My counter claim would be that he needs to work on his ring-craft, on his sense of tempo and his ability to securely strike without telegraphing the vorschlag. In other words - that he can't secure the first strike well isn't a problem with the vorschlag principle, or with fencing from the edge of distance!

I feel that that controlling the initiative and entering with a vorschlag were sadly neglected parts of long-sword fencing until relatively recently. Anyone can make big swings in distance, but I don't consider that skilled fencing, or true to the earlier sources like MS 3227a. I can't remember if Alex and I fenced when I was up at HEMAC Glasgow, but I came away with the feeling that tempo wasn't a particularly strong part of the regional style, and at the time I put it down to their training methods. I hope that Alex will be at Swordfish, and we'll get an opportunity to discuss it in person.

Friday, 31 May 2013

Thought For The Day: Don't Begin In Distance

I returned from a tournament to try a "regular" sparring class at a local club. One thing that stood out was that locals skipped over the Zufechten. In the tournament, you began in your corner, and enjoyed a phase of manoeuvre, feeling out, and trying to steal an angle or distance on your opponent. Often there were false starts, feints with footwork, and other incomplete efforts to encourage the opponent to compromise himself.

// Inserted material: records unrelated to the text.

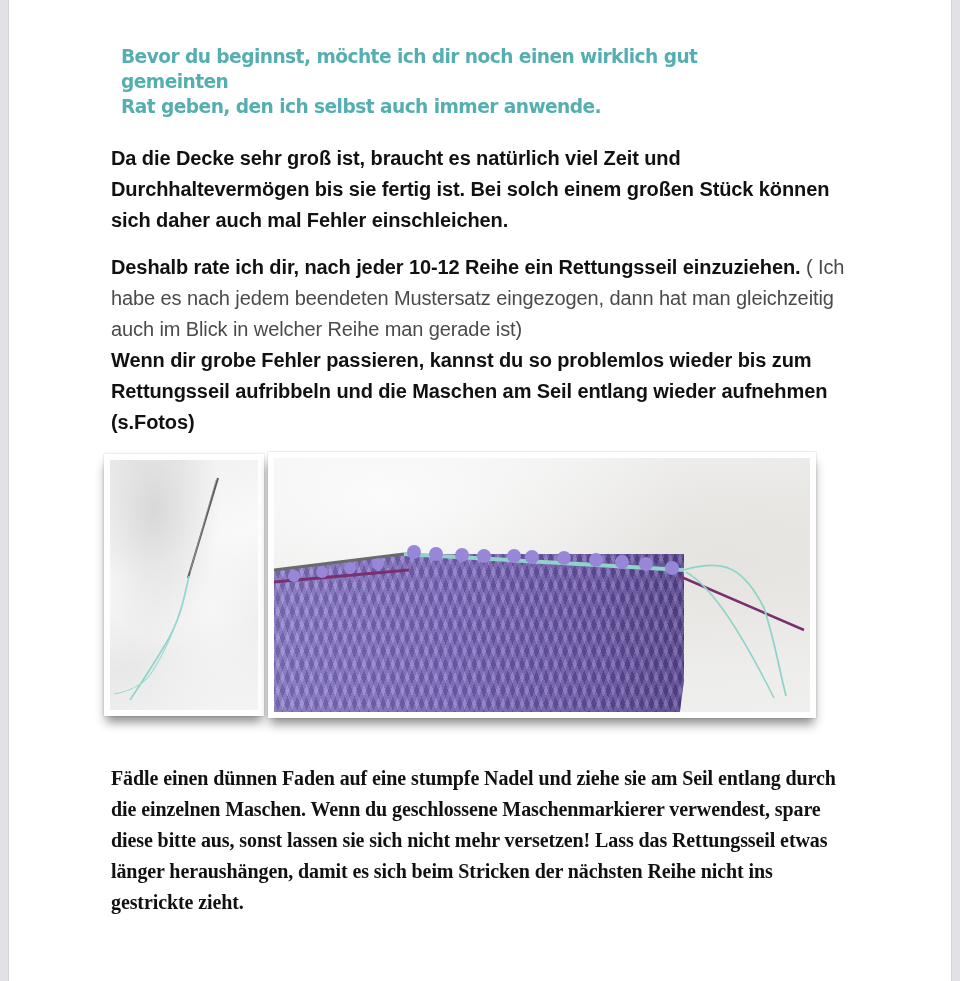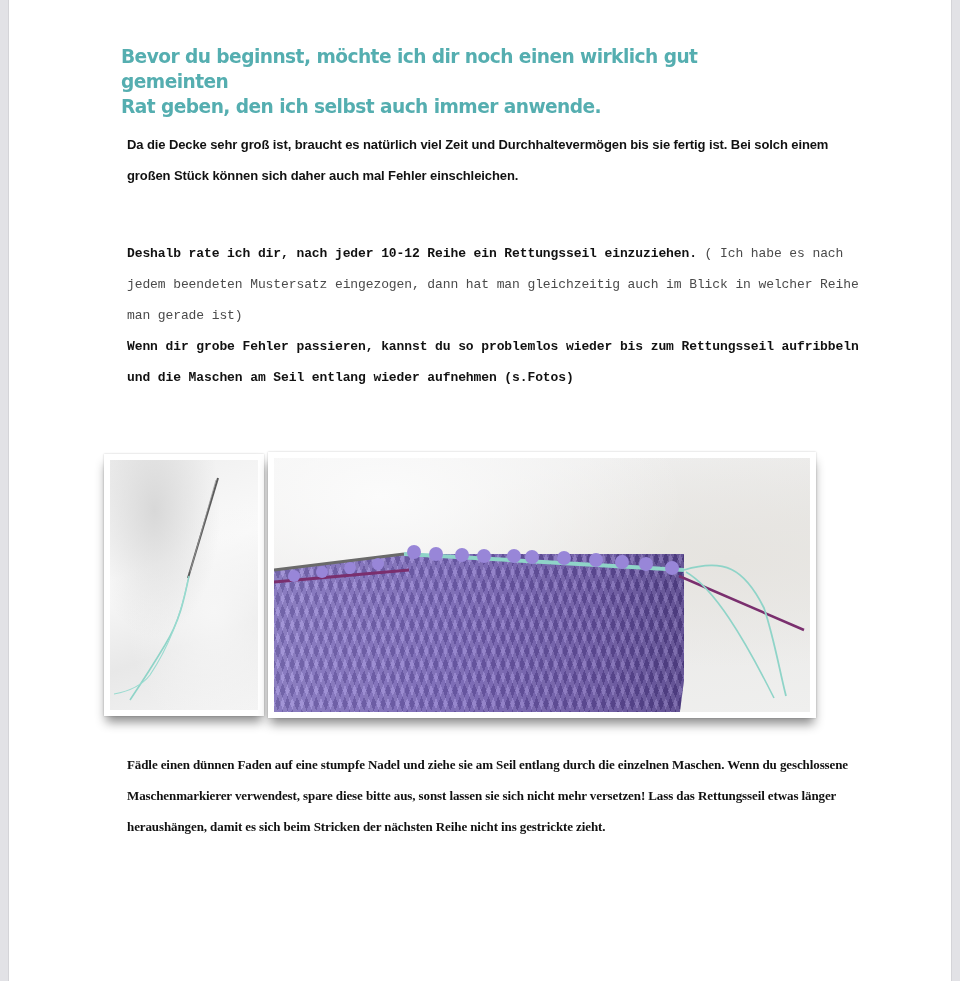--- a/index.html
+++ b/index.html
@@ -18,29 +18,30 @@
       position: absolute; left: 121px; top: 44px; width: 740px;
       color: #55aeb0;
       font-family: "DejaVu Sans", sans-serif;
       font-weight: bold;
       font-size: 20px; line-height: 25px;
       letter-spacing: -0.6px;
       transform: scaleX(0.93); transform-origin: left top;
     }
 
     .para {
-      position: absolute; left: 127px; width: 740px;
-      font-size: 13px; line-height: 31px;
+      position: absolute; left: 111px; width: 740px;
+      font-size: 20px; line-height: 31px;
       color: #111111;
       font-weight: bold;
       letter-spacing: -0.1px;
+      margin-top: 14px;
     }
     .para .light { font-weight: normal; color: #4a4a4a; }
     .p1 { top: 129px; }
-    .p2 { top: 238px; font-family: Liberation Mono, monospace; }
+    .p2 { top: 238px; }
     .p3 { top: 749px; font-family: Liberation Serif, serif; }
 
     .photo-left {
       position: absolute; left: 104px; top: 454px; width: 160px; height: 262px;
       background: #fff; padding: 6px;
       box-shadow: 0 8px 10px -2px rgba(0,0,0,0.45), 0 0 2px rgba(0,0,0,0.2);
     }
     .photo-right {
       position: absolute; left: 268px; top: 452px; width: 548px; height: 266px;
       background: #fff; padding: 6px;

At the club, they tried to start in my face, a step at most beyond cutting range. We lost that Zufechten approach phase, so that freeplay was either a succession of almost footwork-free insta-hits or else they'd begin by leaping backwards while lashing out. In the former case, there were often ugly doubles; the latter often became a Benny Hill routine of chasing the opponent down while covering hand-snipe attempts.